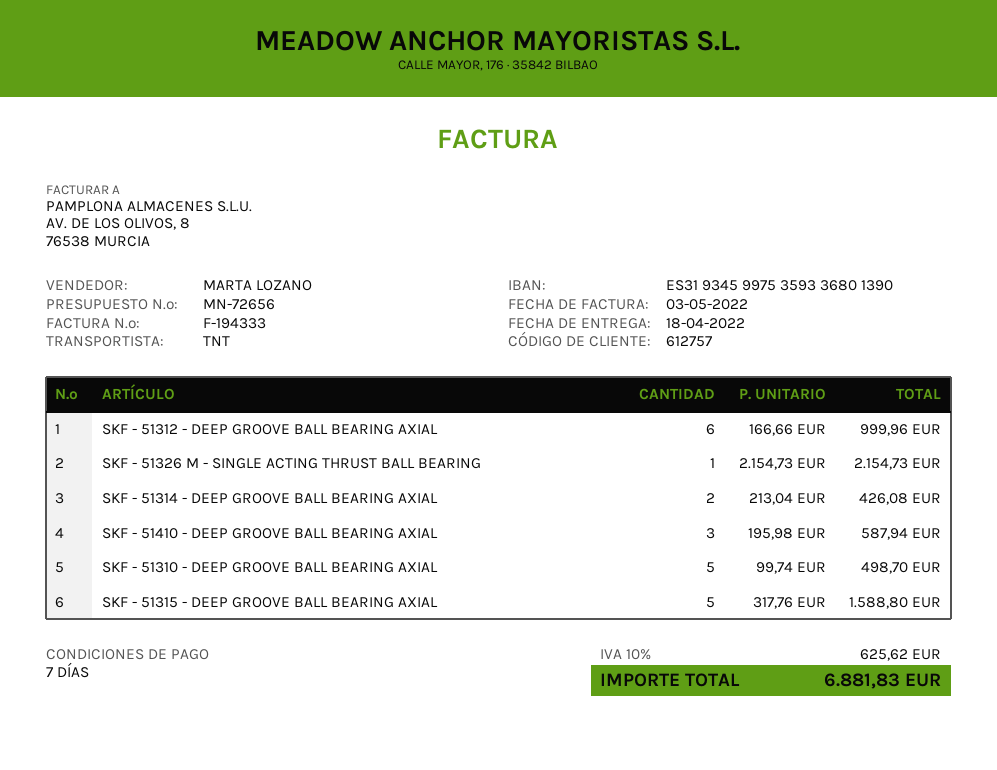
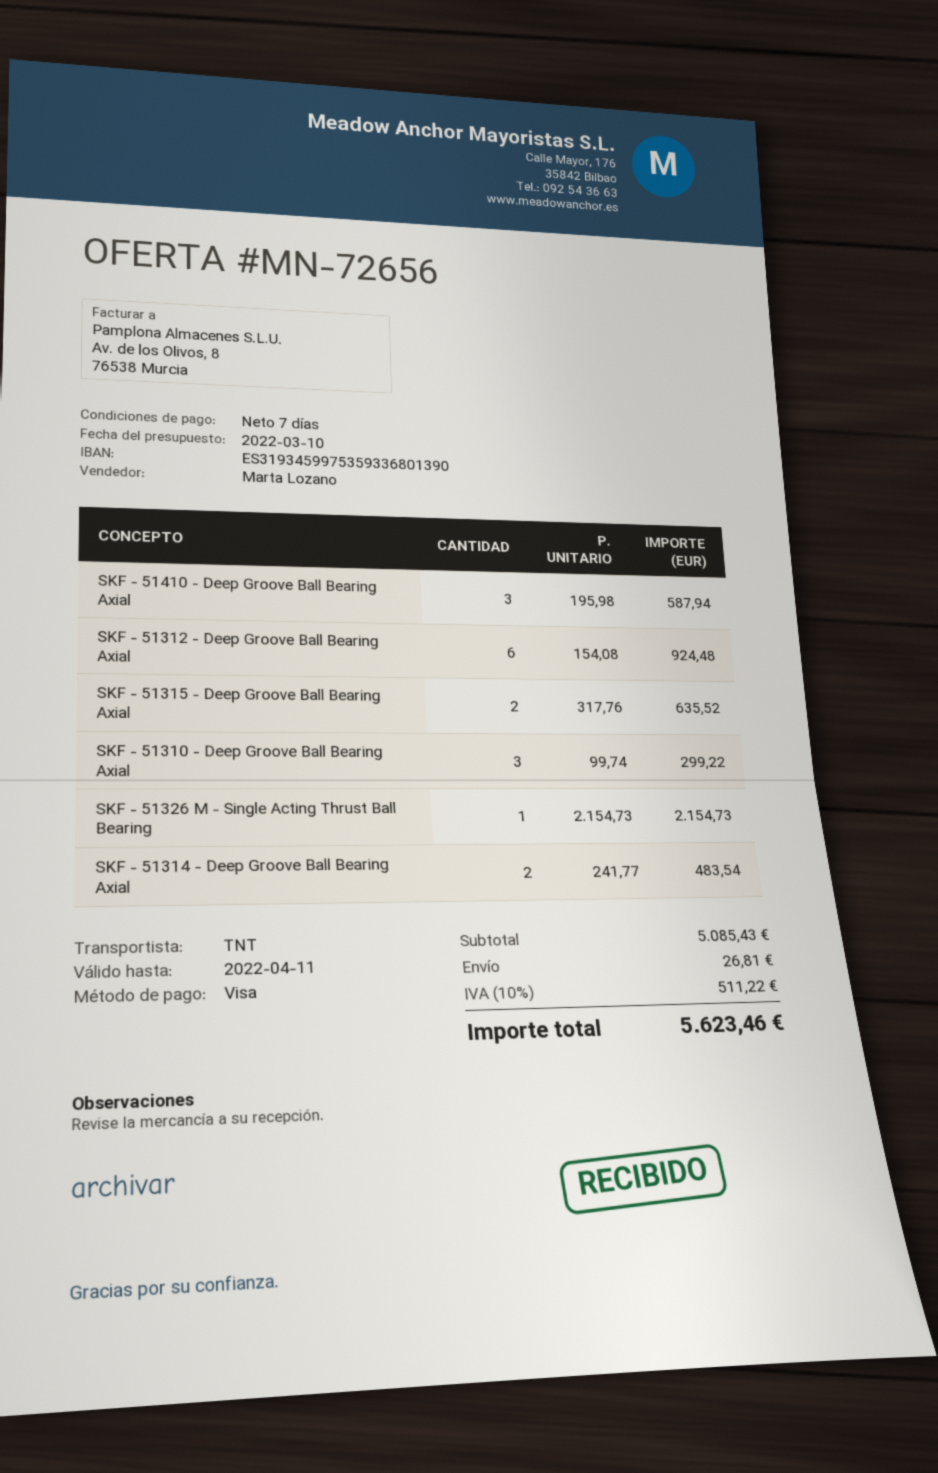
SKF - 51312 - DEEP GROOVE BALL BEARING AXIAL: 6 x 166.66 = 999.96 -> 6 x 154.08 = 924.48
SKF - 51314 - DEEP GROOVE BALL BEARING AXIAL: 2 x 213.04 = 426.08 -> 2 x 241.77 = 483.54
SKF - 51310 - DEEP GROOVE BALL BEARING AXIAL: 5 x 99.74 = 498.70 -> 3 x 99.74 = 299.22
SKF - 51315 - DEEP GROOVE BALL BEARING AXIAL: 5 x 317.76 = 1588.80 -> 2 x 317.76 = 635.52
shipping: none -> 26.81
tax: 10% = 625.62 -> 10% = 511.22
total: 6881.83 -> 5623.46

---

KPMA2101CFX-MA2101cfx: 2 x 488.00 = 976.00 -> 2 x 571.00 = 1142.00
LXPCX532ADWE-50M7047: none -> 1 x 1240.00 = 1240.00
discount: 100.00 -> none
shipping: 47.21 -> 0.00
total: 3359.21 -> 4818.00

▶ [EXERCISE BRIEF] Take the records above and return, word for word, only the lines that fall from the line with "shipping: none -> 26.81" to the line with "total: 6881.83 -> 5623.46", both of them included.

▶ [FINISHED TASK]
shipping: none -> 26.81
tax: 10% = 625.62 -> 10% = 511.22
total: 6881.83 -> 5623.46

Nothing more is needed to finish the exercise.